1

I trying to add some simple error handling to a DSL grammar in Tatsu. I wrote a simple grammar that parses input into either numbers or errors.

@@grammar :: Nums

start = wordlist $ ;

wordlist = {word eol}+ ;

eol = ':' ;

word
  = 
  | num:num     # Number.
  | err:err     # Not a number, error.
  | eol:eol     # Blank line.
  ;

num
  =
  | sci:sci      # Scientific 'e' notation
  | float:float  # Normal real number notation
  | int:int      # Integer
  ;


int = /[-+]?\d+\.?/ ;
float = /[-+]?\d*\.\d+/ ;
sci = /([+-]?\d*\.?\d+[Ee][+-]?\d+)|(^[+-]?\d+\.?\d*[Ee][+-]?\d+)/ ;

err = ->&eol ;

The input looks like:

123 : 2.3 : -1.: Error : -.0123 : -2.1e-2 : +1.2e+3 :

With tracing on I can see that it is correctly parsing all of the input.

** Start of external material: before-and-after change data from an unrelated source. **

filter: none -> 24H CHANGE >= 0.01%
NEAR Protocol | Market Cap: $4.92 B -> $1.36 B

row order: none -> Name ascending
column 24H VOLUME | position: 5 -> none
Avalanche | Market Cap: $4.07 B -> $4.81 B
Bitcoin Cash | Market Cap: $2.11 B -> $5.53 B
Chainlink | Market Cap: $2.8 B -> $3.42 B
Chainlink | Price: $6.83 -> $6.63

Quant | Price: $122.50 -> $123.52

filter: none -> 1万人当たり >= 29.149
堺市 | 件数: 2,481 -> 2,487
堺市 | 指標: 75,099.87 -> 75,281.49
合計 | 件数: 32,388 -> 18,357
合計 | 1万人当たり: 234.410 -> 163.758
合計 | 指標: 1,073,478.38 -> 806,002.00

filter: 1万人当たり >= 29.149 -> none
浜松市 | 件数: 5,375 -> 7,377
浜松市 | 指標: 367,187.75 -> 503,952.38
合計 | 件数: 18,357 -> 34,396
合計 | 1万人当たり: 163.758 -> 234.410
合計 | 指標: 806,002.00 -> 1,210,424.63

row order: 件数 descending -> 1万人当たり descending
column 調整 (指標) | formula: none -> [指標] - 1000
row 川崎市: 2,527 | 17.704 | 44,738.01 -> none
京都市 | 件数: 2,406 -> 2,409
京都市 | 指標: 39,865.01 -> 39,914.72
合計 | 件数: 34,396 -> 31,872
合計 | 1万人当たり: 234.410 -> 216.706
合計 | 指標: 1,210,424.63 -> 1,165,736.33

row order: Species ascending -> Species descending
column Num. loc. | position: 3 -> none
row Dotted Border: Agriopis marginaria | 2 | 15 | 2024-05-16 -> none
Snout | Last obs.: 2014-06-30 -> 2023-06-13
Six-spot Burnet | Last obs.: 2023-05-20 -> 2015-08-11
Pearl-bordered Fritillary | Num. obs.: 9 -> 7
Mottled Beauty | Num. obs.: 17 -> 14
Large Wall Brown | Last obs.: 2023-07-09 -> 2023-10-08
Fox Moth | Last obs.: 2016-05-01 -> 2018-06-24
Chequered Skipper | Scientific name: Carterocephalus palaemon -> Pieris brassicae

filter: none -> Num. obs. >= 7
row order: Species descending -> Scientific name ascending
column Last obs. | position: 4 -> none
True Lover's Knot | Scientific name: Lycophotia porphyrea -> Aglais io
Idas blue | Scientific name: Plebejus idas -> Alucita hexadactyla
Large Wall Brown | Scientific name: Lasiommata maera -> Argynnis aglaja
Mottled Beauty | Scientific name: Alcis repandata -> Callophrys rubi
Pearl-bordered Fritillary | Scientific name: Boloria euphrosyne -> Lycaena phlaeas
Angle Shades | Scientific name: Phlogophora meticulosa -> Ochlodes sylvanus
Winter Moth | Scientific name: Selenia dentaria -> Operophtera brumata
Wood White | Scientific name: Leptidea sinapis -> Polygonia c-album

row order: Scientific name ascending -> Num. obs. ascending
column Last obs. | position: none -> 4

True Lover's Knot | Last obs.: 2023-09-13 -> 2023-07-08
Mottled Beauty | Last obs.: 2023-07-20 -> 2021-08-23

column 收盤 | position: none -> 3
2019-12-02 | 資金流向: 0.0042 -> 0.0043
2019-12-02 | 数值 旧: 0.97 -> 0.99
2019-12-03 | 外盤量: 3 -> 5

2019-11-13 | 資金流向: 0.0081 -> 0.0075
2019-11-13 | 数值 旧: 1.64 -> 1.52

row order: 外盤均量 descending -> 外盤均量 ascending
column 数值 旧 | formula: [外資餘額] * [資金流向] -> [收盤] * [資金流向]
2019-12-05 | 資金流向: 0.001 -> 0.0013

When it gets to the end, it seems to continue parsing in an infinite loop. From the last number to the start of the looping, the output looks like:

↙word↙wordlist↙start ~1:44
 +1.2e+3 :                                                                                                          
↙num↙word↙wordlist↙start ~1:45
+1.2e+3 :                                                                                                           
↙sci↙num↙word↙wordlist↙start ~1:45
+1.2e+3 :                                                                                                           
≡'+1.2e+3' /([+-]?\d*\.?\d+[Ee][+-]?\d+)|(^[+-]?\d+\.?\d*[Ee][+-]?\d+)/
 :                                                                                                                  
≡sci↙num↙word↙wordlist↙start ~1:52
 :                                                                                                                  
≡num↙word↙wordlist↙start ~1:52
 :                                                                                                                  
≡word↙wordlist↙start ~1:52
 :                                                                                                                  
↙eol↙wordlist↙start ~1:52
 :                                                                                                                  
≡':' 
≡eol↙wordlist↙start ~1:54
↙word↙wordlist↙start ~1:54
↙num↙word↙wordlist↙start 
↙sci↙num↙word↙wordlist↙start 
≢'' /([+-]?\d*\.?\d+[Ee][+-]?\d+)|(^[+-]?\d+\.?\d*[Ee][+-]?\d+)/
↙float↙num↙word↙wordlist↙start 
≢'' /[-+]?\d*\.\d+/
↙int↙num↙word↙wordlist↙start 
≢'' /[-+]?\d+\.?/
≢num↙word↙wordlist↙start 
↙err↙word↙wordlist↙start 
↙eol↙err↙word↙wordlist↙start 
≢':' 
≢eol↙err↙word↙wordlist↙start 
↙eol↙err↙word↙wordlist↙start 
≢eol↙err↙word↙wordlist↙start 
   :
   :
   :

For the life of me, I can't figure out why it doesn't stop. I'm not even sure what it is trying to parse. Can anyone help?

Thanks!

tjgriffin
  • 13
  • 2

1 Answers1

1

This is not a TatSu issue. The grammar given doesn't parse the desired language. You have eol all over the place.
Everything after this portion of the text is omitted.